Research Paper Volume 11, Issue 21 pp 9478—9491

Identifying hub genes of clear cell renal cell carcinoma associated with the proportion of regulatory T cells by weighted gene co-expression network analysis

Ye-Hui Chen1, *, , Shao-Hao Chen1, *, , Jian Hou1, *, , Zhi-Bin Ke1, *, , Yu-Peng Wu1, , Ting-Ting Lin1, , Yong Wei1, , Xue-Yi Xue1, , Qing-Shui Zheng1, , Jin-Bei Huang1, , Ning Xu1, ,

  • 1 Department of Urology, The First Affiliated Hospital of Fujian Medical University, Fuzhou 350005, China
* Equal contribution

Received: July 23, 2019       Accepted: October 21, 2019       Published: October 31, 2019      

https://doi.org/10.18632/aging.102397
How to Cite

Copyright © 2019 Chen et al. This is an open-access article distributed under the terms of the Creative Commons Attribution License (CC BY 3.0), which permits unrestricted use, distribution, and reproduction in any medium, provided the original author and source are credited.

Abstract

Background: Numerous patients with clear cell renal cell carcinoma (ccRCC) experience drug resistance after immunotherapy. Regulatory T (Treg) cells may work as a suppressor for anti-tumor immune response.
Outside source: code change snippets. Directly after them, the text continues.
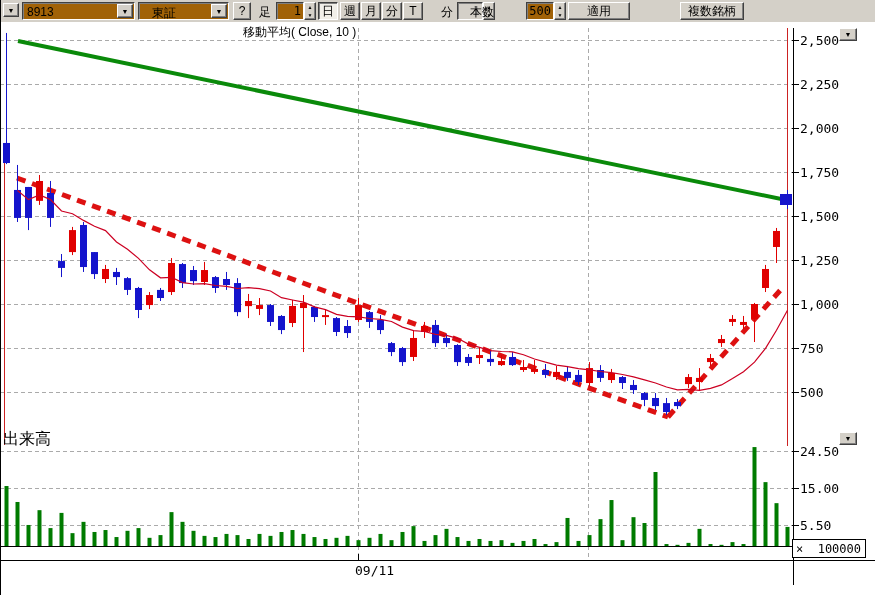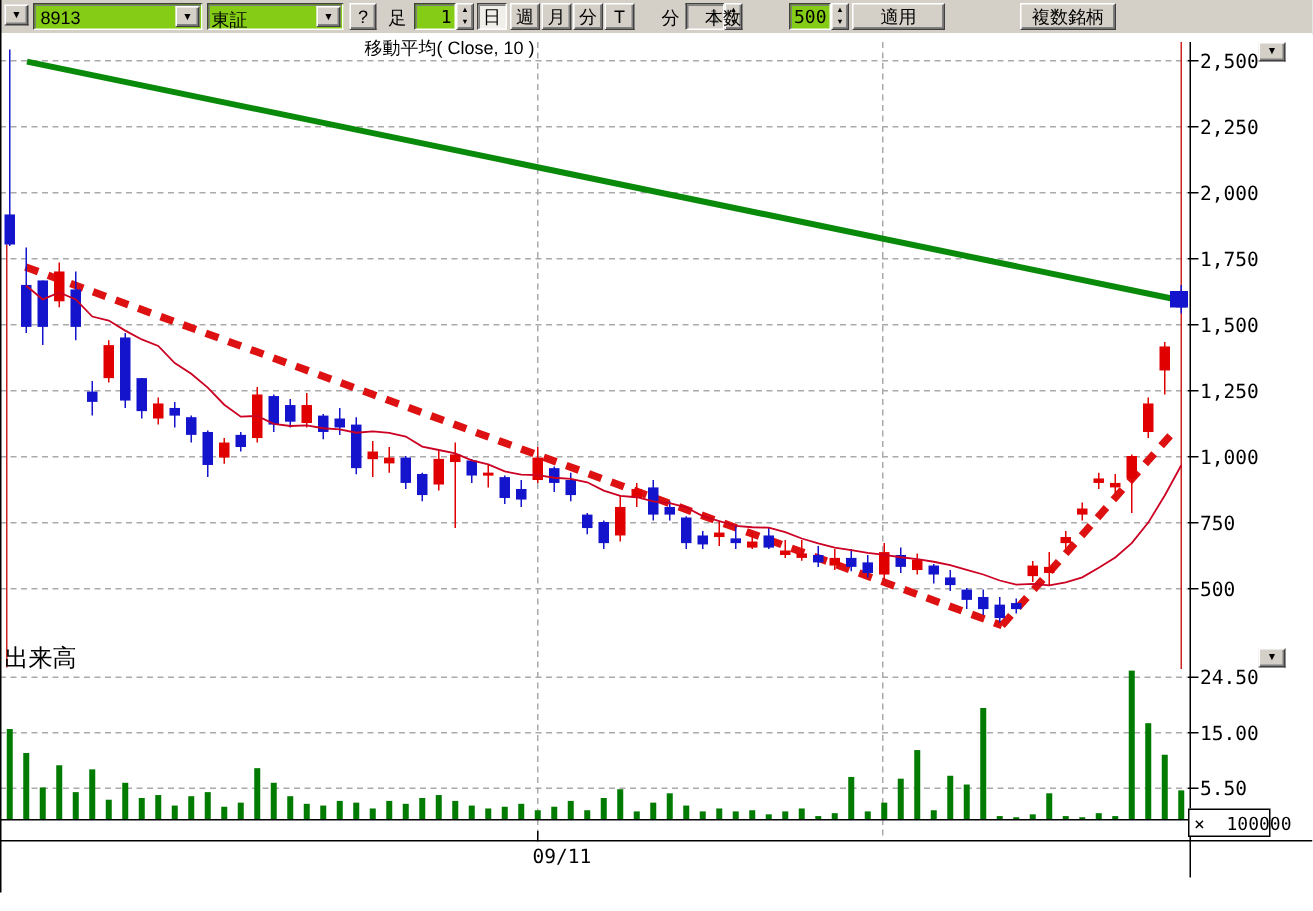"8913" .field { background: #84cc16 -> #a16207 }
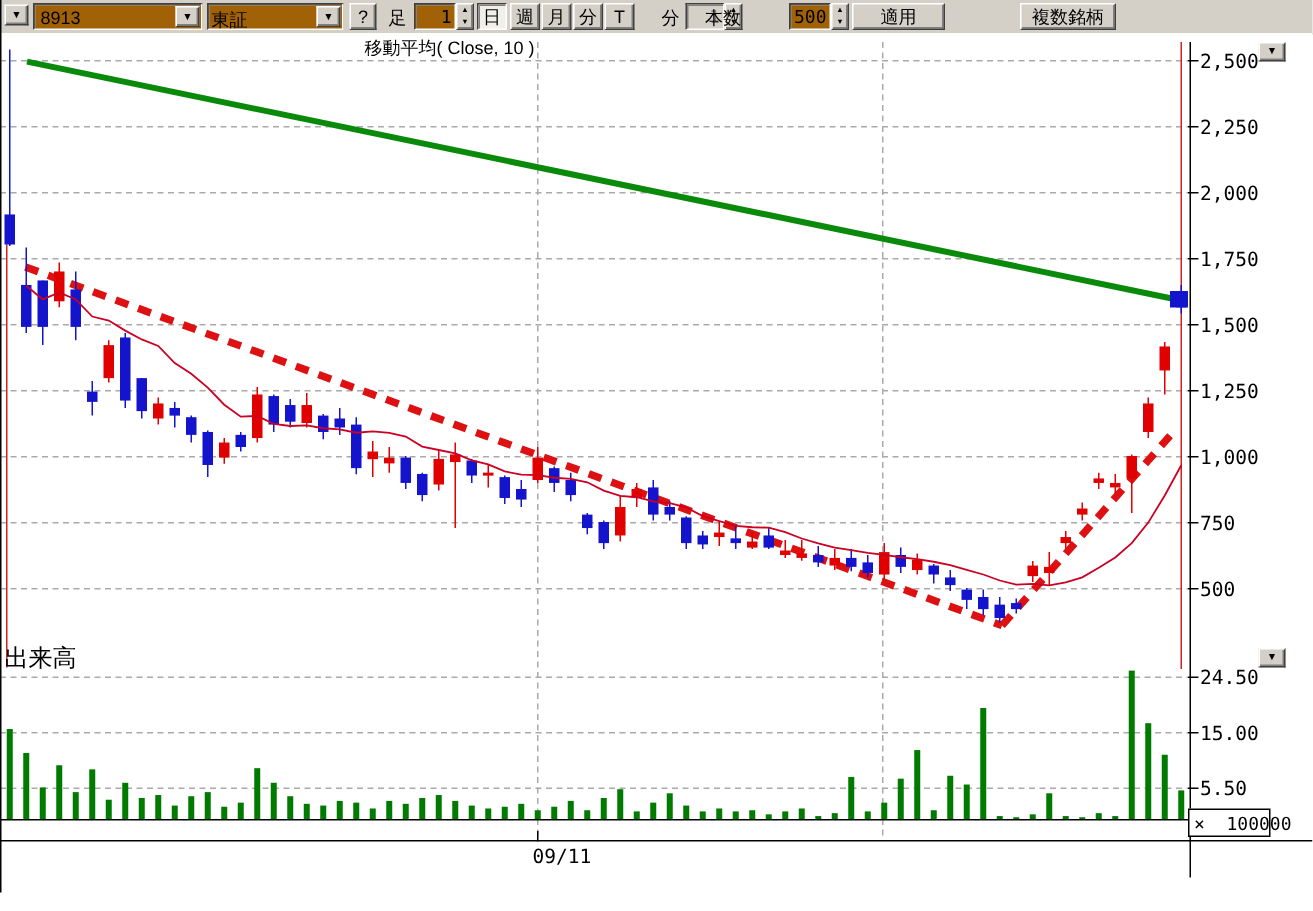"東証" span.abs { left: 2px -> 13px }
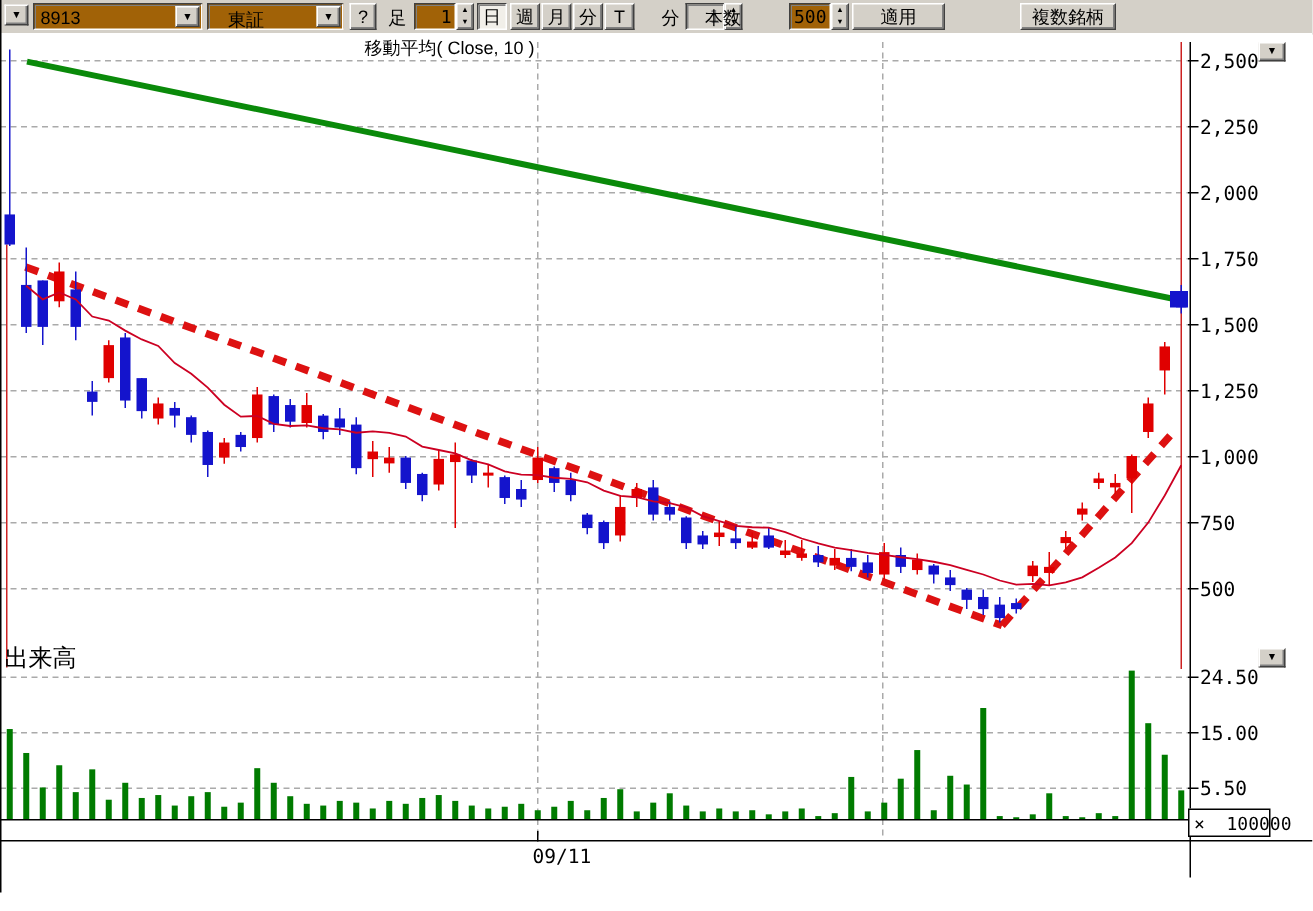"× 100000" #multBox { width: 55px -> 74px }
Purpose: We performed bioinformatics analysis to better understand the role of Treg cells in ccRCC.

Results: Module 10 revealed the most relevance with Treg cells. Functional annotation showed that biological processes and pathways were mainly related to activation of the immune system and the processes of immunoreaction. Four hub genes were selected: LCK, MAP4K1, SLAMF6, and RHOH. Further validation showed that the four hub genes well-distinguished tumor and normal tissues and were good prognostic biomarkers for ccRCC.

Conclusion: The identified hub genes facilitate our knowledge of the underlying molecular mechanism of how Treg cells affect ccRCC in anti-tumor immune therapy.

Methods: The CIBERSORT algorithm was performed to evaluate tumor-infiltrating immune cells based on the Cancer Genome Atlas cohort. Weighted gene co-expression network analysis was conducted to explore the modules related to Treg cells. Gene Ontology analysis and pathway enrichment analysis were performed for functional annotation and a protein–protein interaction network was built. Samples from the International Cancer Genomics Consortium database was used as a validation set.

Abbreviations

RCC: renal cell carcinoma; ccRCC: clear cell renal cell carcinoma; Treg: regulatory T; WGCNA: weighted gene co-expression network analysis; TCGA: the cancer genome atlas; DEGs: differentially expressed genes; GO: gene ontology; PPI: protein-protein interaction; ICGC: international cancer genomics consortium; GS: gene significance; MS: module significance; ME: module eigengene; STRING: Search Tool for the Retrieval of Interacting Genes; HR: hazard ratio; ROC: receiver operating characteristic; AUC: area under the curve; LCK: LCK proto-oncogene, Src family tyrosine kinase; MAP4K1: Mitogen-Activated Protein Kinase Kinase Kinase Kinase 1; SLAMF6: SLAM Family Member 6; RHOH: Ras Homolog Family Member H; CRPC: castration-resistant prostate cancer; TCR: T cell receptor.